Dans son exposition Exposed [2010], la Tate Modern présente 250 clichés réalisés subrepticement ou sans le consentement explicite des sujets.
3. Ce qui ne peut pas se voir…
D’après la définition du Larousse, le voyeurisme désigne un trouble de la sexualité (inoffensif) dans lequel le plaisir est obtenu par la vision dérobée de scènes érotiques. Par vulgarisation, il s’étend à tout ce qui est susceptible d’exciter la pulsion scopique, le plaisir de posséder l’autre par le regard selon la théorie de Sigmund Freud. Savant dosage de divertissement palpitant, de curiosité macabre et de dépassement de sa propre honte, le voyeurisme se substitue immédiatement à l’imaginaire. Comme l’écrit Jacques Lacan : “Ce qu’on regarde, c’est ce qui ne peut pas se voir.” À l’ère des réseaux sociaux, des camgirls, de la surveillance globalisée et du démantèlement de l’intime, il semble que l’être humain prenne autant de plaisir à regarder qu’à être regardé… ou à se regarder lui-même. Un boulevard pour les photographes.

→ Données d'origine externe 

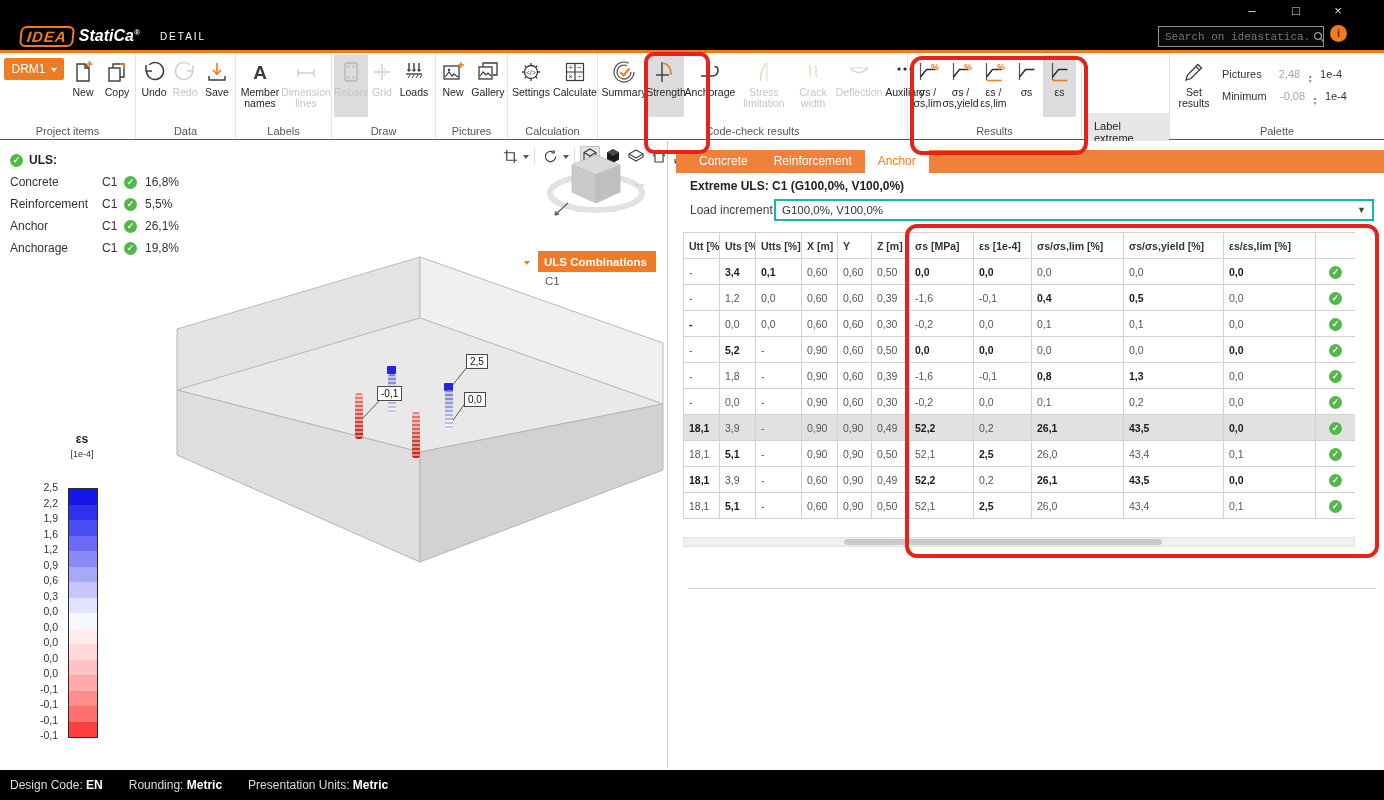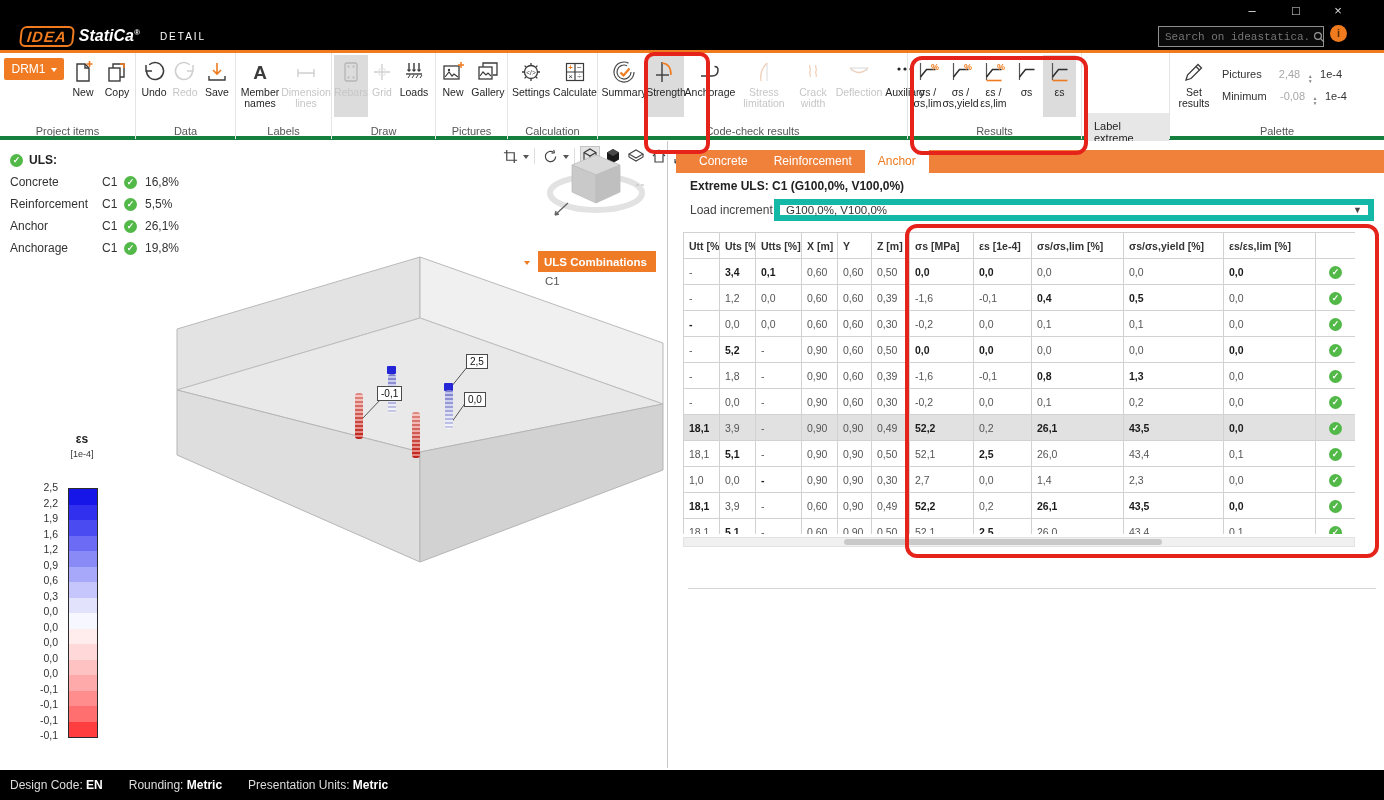--- a/index.html
+++ b/index.html
@@ -27,7 +27,7 @@
             font-weight:bold;font-size:11px;text-align:center;line-height:17px}
   #orange-rule{left:0;top:50px;width:1384px;height:3px;background:#f07b1e}
   
-  #ribbon{left:0;top:53px;width:1384px;height:87px;background:#fff;border-bottom:4px solid #15803d;box-sizing:border-box}
+  #ribbon{left:0;top:53px;width:1384px;height:87px;background:#fff;border-bottom:1px solid #15803d;box-sizing:border-box}
   .rgroup{position:absolute;top:0;height:86px;border-right:1px solid #e4e4e4;box-sizing:border-box}
   .rcap{position:absolute;bottom:2px;left:0;right:0;text-align:center;font-size:11px;color:#565656;white-space:nowrap}
   .rbtns{position:absolute;top:2px;display:flex;align-items:flex-start}

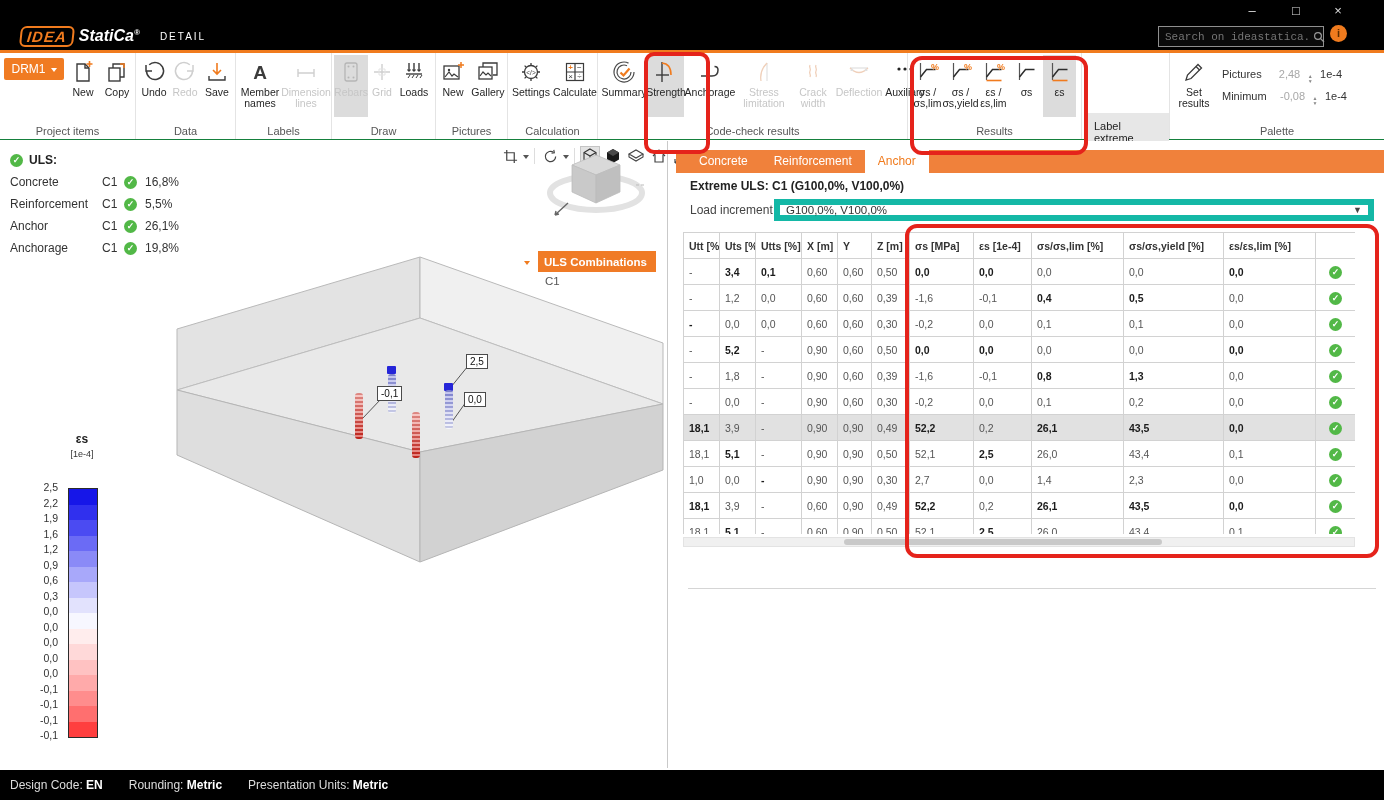--- a/index.html
+++ b/index.html
@@ -83,7 +83,7 @@
   .tab.act{background:#fff;color:#f07b1e}
   #extreme-title{left:14px;top:38px;font-size:12px;font-weight:bold;color:#222}
   #load-label{left:14px;top:62px;font-size:12px;color:#444}
-  #load-combo{left:98px;top:58px;width:600px;height:22px;border:6px solid #14b8a6;background:#fff;
+  #load-combo{left:98px;top:58px;width:600px;height:22px;border:2px solid #14b8a6;background:#fff;
       display:flex;align-items:center;justify-content:space-between;padding:0 6px;box-sizing:border-box;cursor:pointer}
   #load-combo span{font-size:11.5px;color:#333}
   #load-combo .dda{font-size:9px;color:#444}

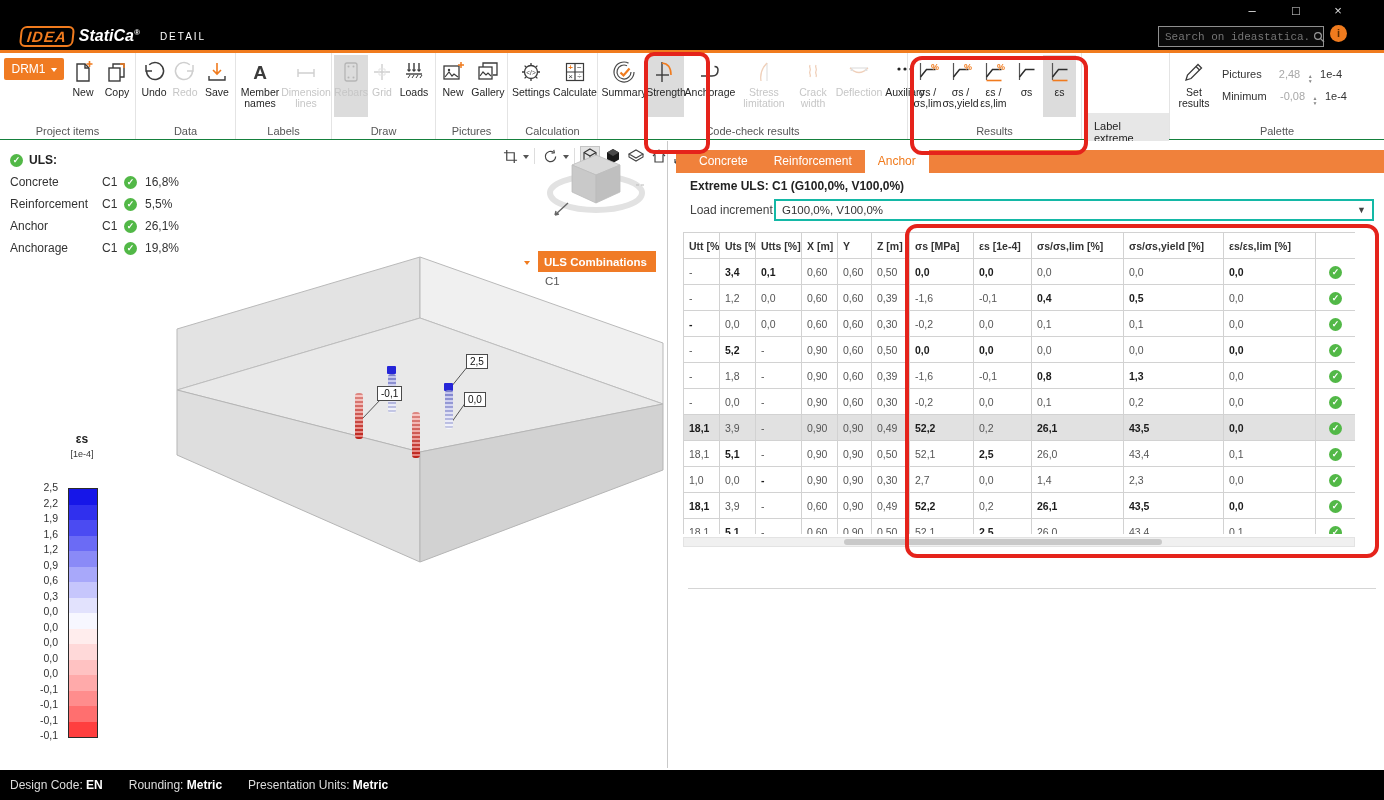--- a/index.html
+++ b/index.html
@@ -796,20 +796,6 @@
             <td class="chkcell"><span class="chk">✓</span></td>
           </tr>
           <tr>
-            <td>1,0</td>
-            <td>0,0</td>
-            <td class="b">-</td>
-            <td>0,90</td>
-            <td>0,90</td>
-            <td>0,30</td>
-            <td>2,7</td>
-            <td>0,0</td>
-            <td>1,4</td>
-            <td>2,3</td>
-            <td>0,0</td>
-            <td class="chkcell"><span class="chk">✓</span></td>
-          </tr>
-          <tr>
             <td class="b">18,1</td>
             <td>3,9</td>
             <td>-</td>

En 2010, dans son exposition Exposed – Voyeurism, Surveillance and the Camera, la Tate Modern de Londres présente 250 clichés réalisés subrepticement ou sans le consentement explicite des sujets. On y découvre des images des années 30, signées Walker Evans, prises dans le métro new-yorkais grâce à de petits appareils cachés. Mais aussi des photographies de nus ou d’ébats amoureux – dont la Ballad of Sexual Dependency de Nan Goldin – qui plaçaient le photographe, tout comme le visiteur, dans la position du voyeur. Voyeur par excellence, le photographe nous pousse au voyeurisme. Et certains, comme Kōhei Yoshiyuki, s’amusent même de ce tour de passe-passe en immortalisant des voyeurs à leur tour. D’autres, comme Elliott Erwitt, tente d’atténuer artificiellement leur propre curiosité à l’aide de fenêtres et de miroirs. Passer par le reflet, c’est à dire par la distance, génère-t-il une plus grande pudeur ? Les fenêtres, on les retrouve aussi dans la série controversée de l’Américaine Merry Alpern, Dirty Windows [1995]. Cette photographe a passé six mois assise dans l’obscurité, vêtue de noir, derrière son appareil posé sur un trépied, à scruter de parfaits inconnus, tel James Stewart dans le Fenêtre sur cour d’Hitchcock. Lorsqu’elle commente sa série photographique dans la presse, elle résume sans le savoir toute cette étrange mise en abyme : “Au fur et à mesure que le projet se poursuivait, un sentiment de paranoïa s’est installé : est-ce que quelqu’un me regardait?”